5-year-old: They have two sinks.

Me: Yeah.

5: One for each hand.

@DomesticGoddss

If it takes a village to raise a child, why are my neighbors sipping coffee peacefully on their front porch while I do all the work?

@bridger_w

Honestly, Officer, I wouldn’t have pulled over had I known you were just going to criticize me

@Elizasoul80

Dear Californians- Quit telling everyone there’s a drought. The ocean is right there.

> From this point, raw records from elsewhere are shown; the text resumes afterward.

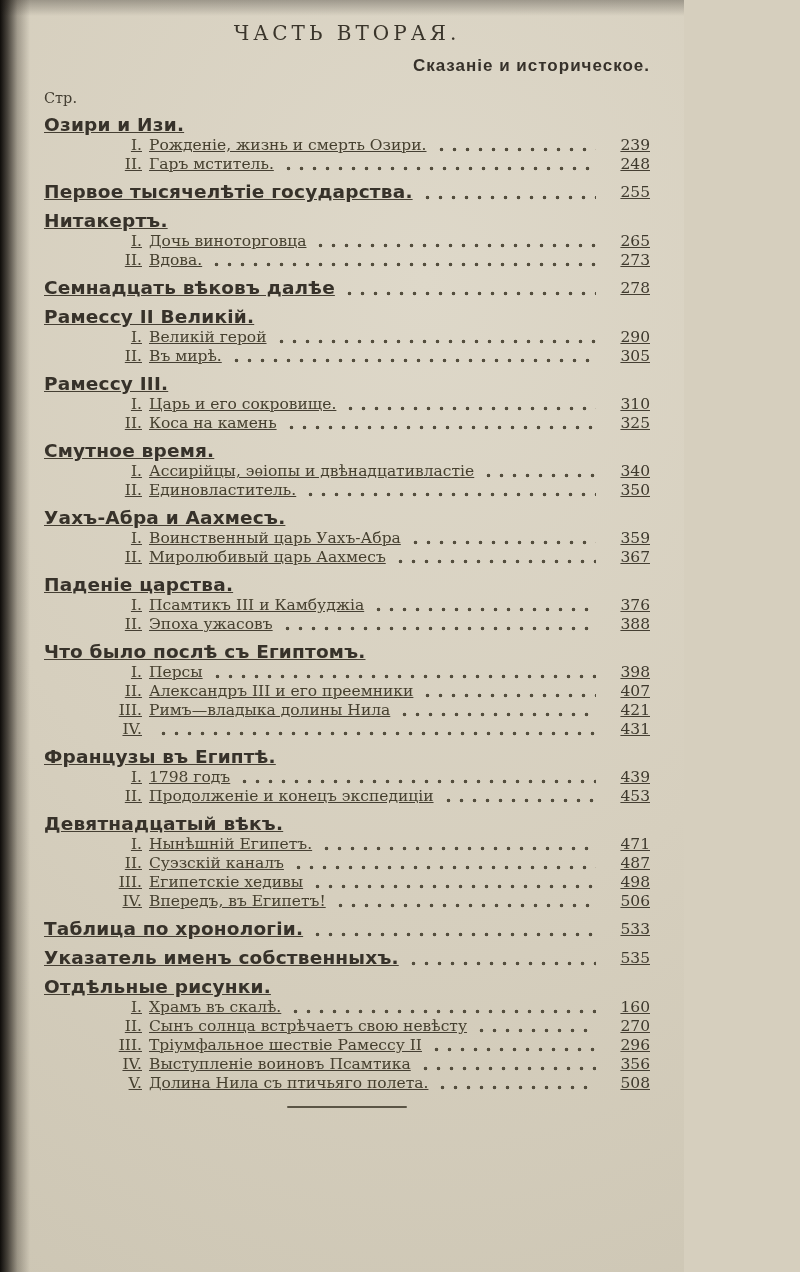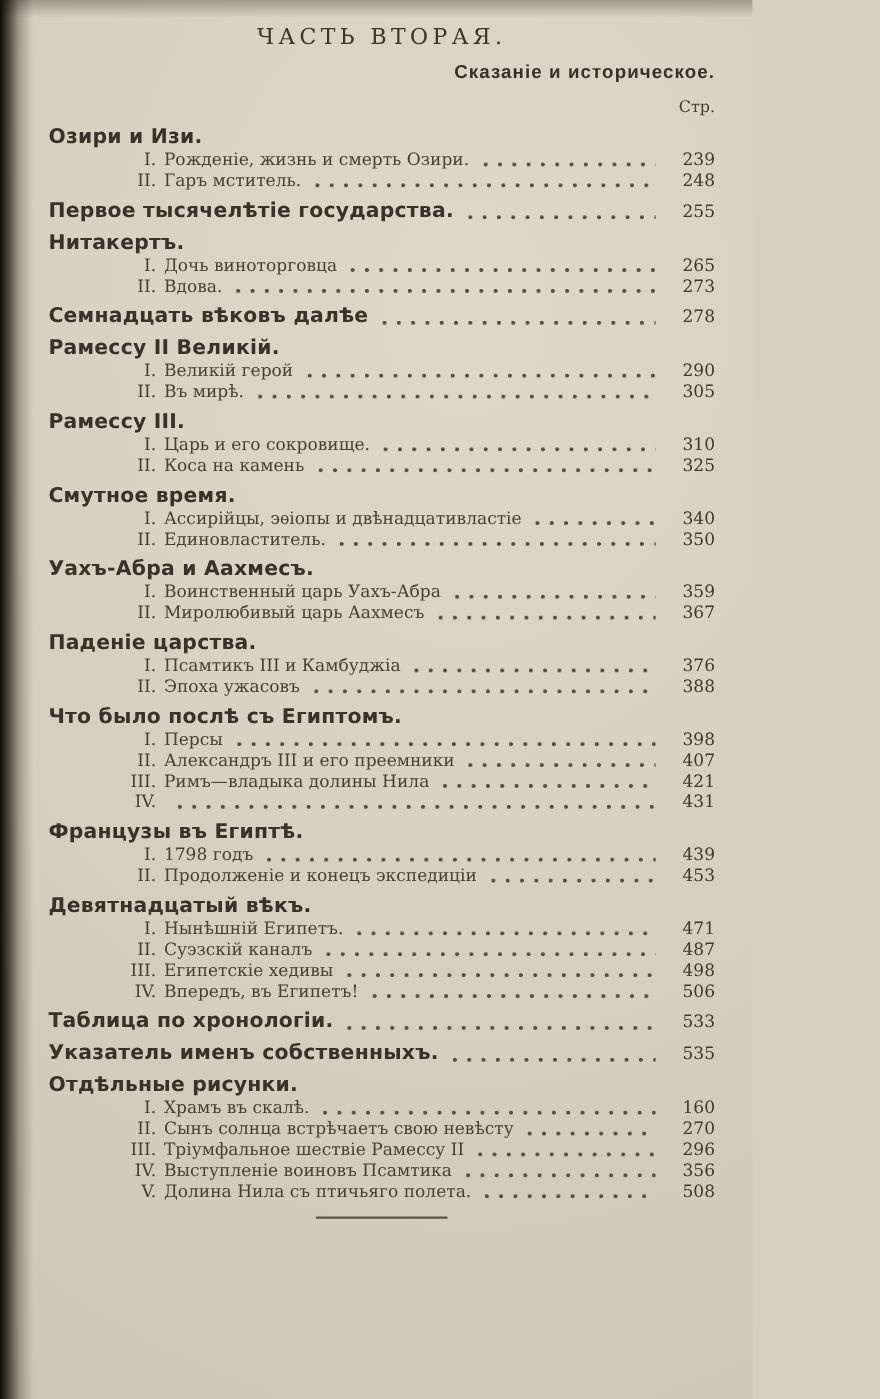"Стр." .str-label { text-align: right -> none }
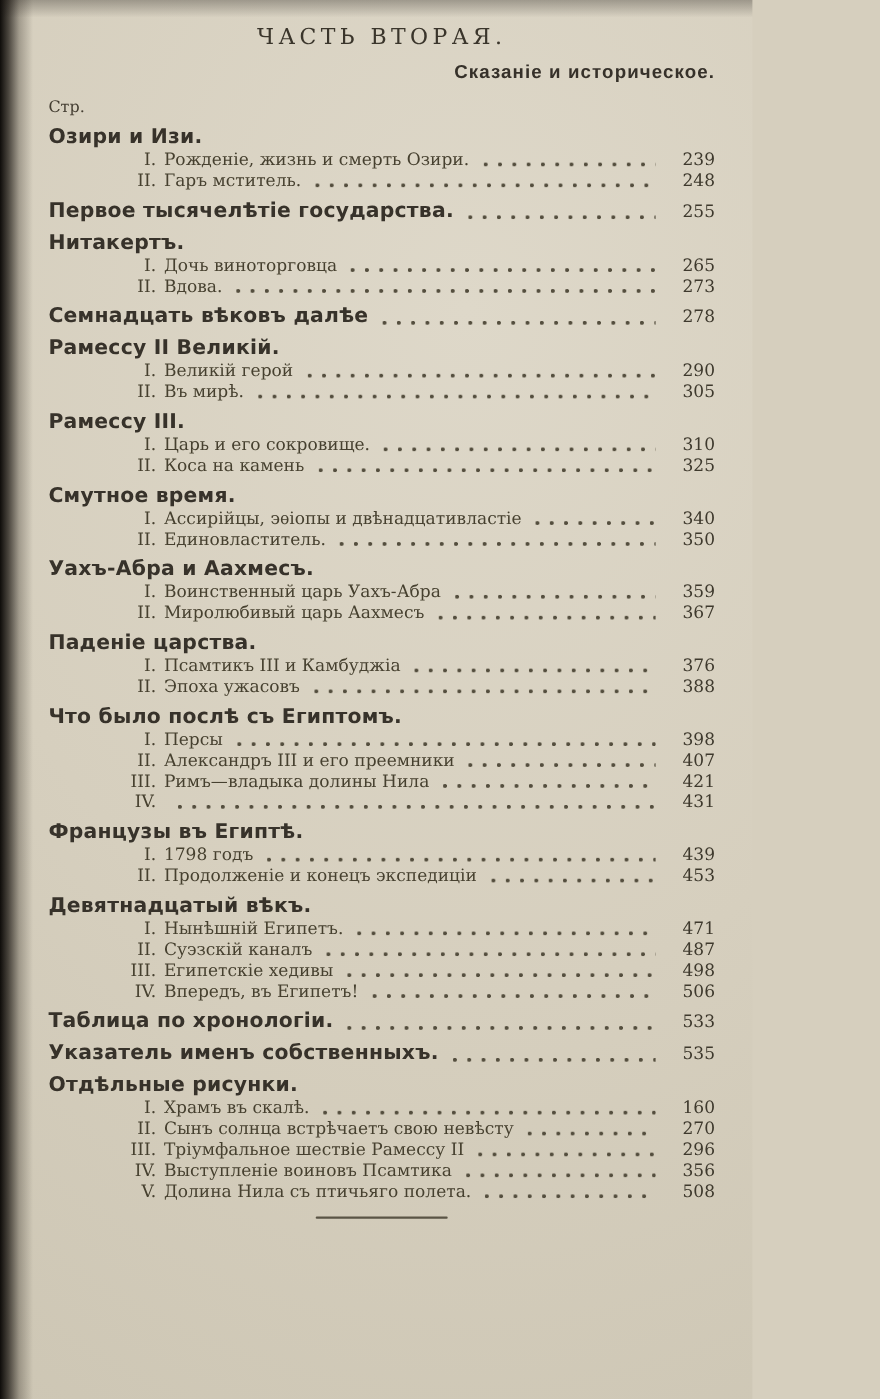"Озири и Изи." .section { text-decoration: none -> underline }
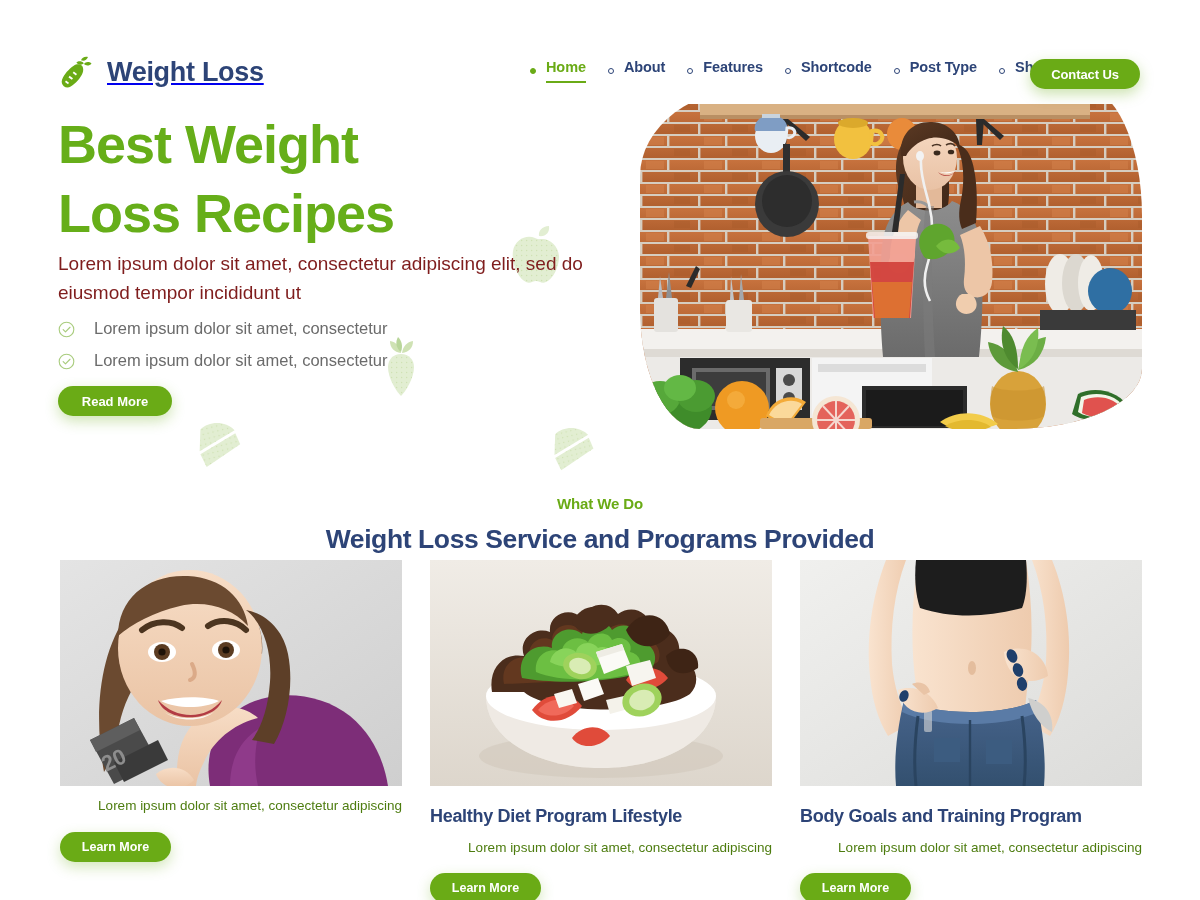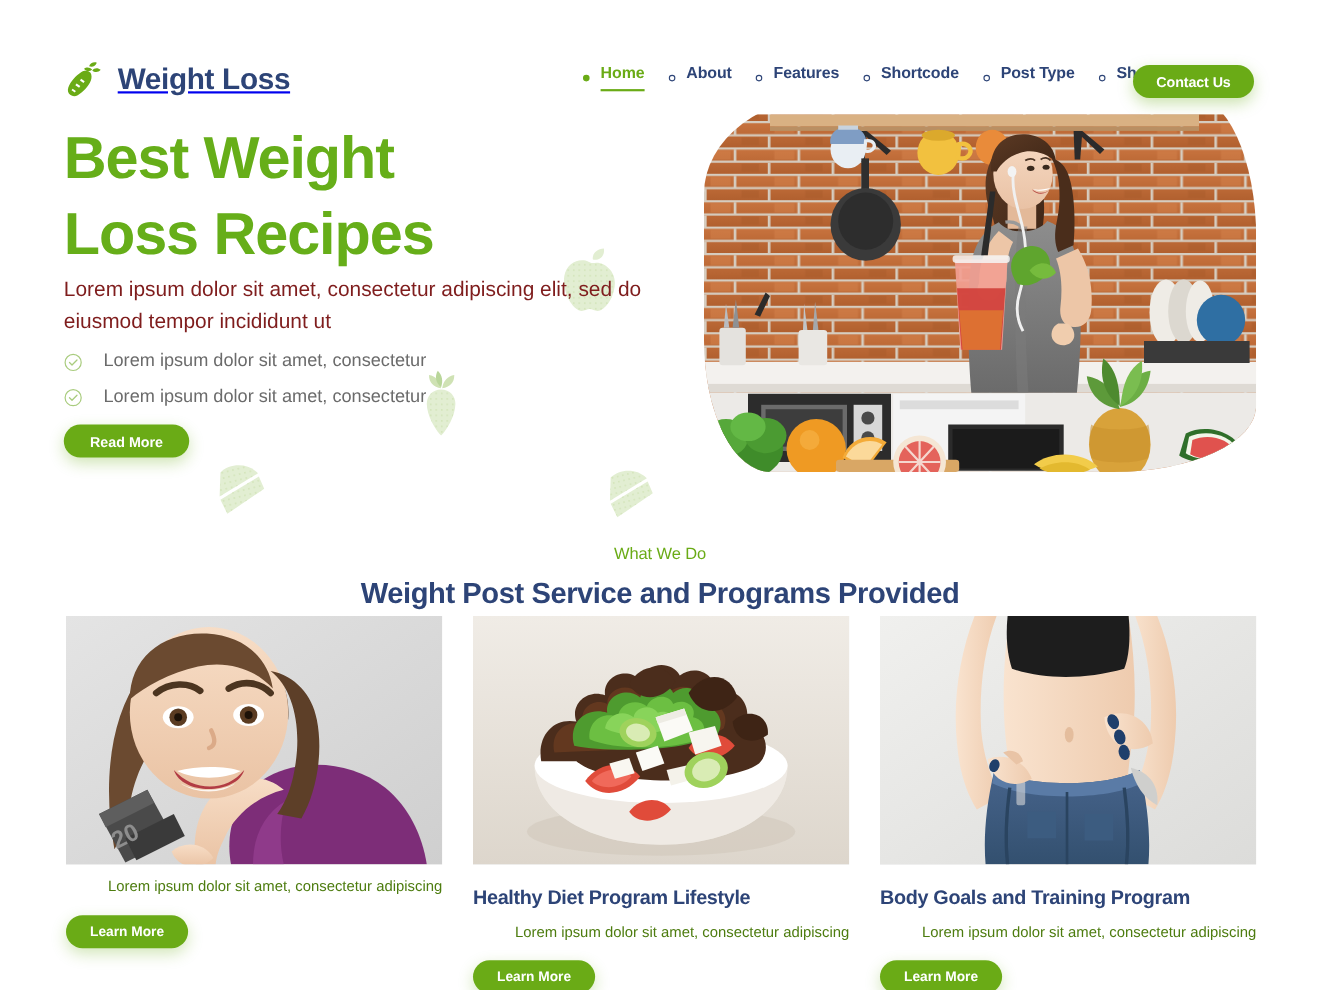"What We Do" .eyebrow { font-weight: normal -> bold }
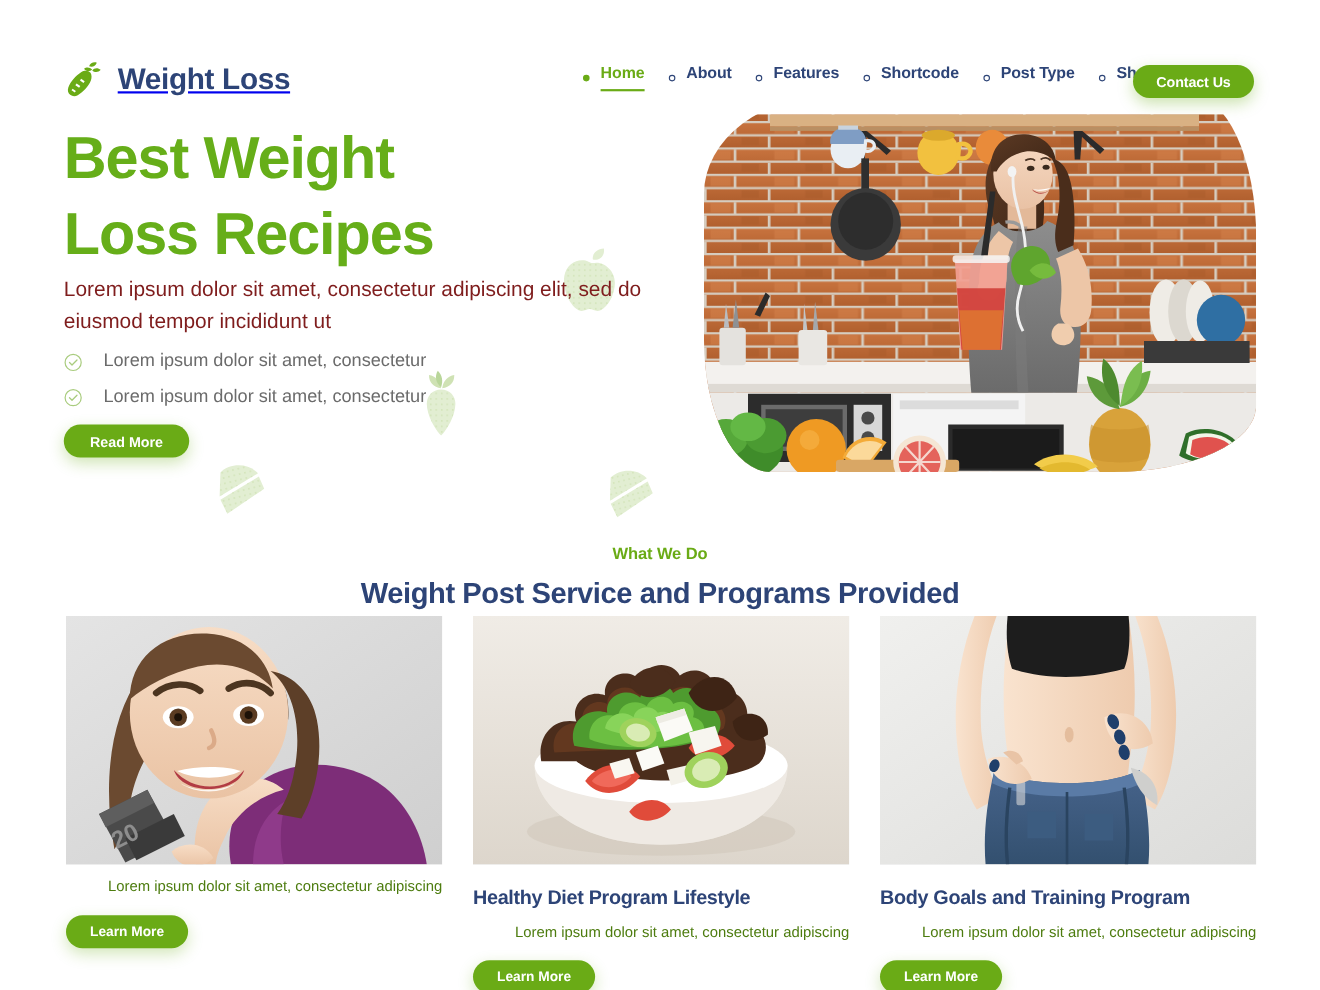"Weight Post Service and Programs" h2.section-title { text: Post -> Loss }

You’re just lazy.

@StephanieOKC

Someone needs to tell Madonna you can’t call it “Girls Gone Wild” when you’re a 100.

@andiedandie0

Just realized my undies are on inside out .. Was gonna change them around . but I figured let the other side get sum action for a change .

@sarahclazarus

some women wear fake wedding rings in public so they don’t get hit on but I swear by my floor-length victorian widow’s veil

@lloydrang

The New York Post publishes rumours about Dwayne Johnson. He sues for defamation and wins.

Rock beats paper.

And the crowd goes wild.

@karanbirtinna

Maybe all the vampires are always so angry and biting people because they can never eat any lasagne or spaghetti or anything that has garlic in it. Did you ever think about that? No you always think about yourself!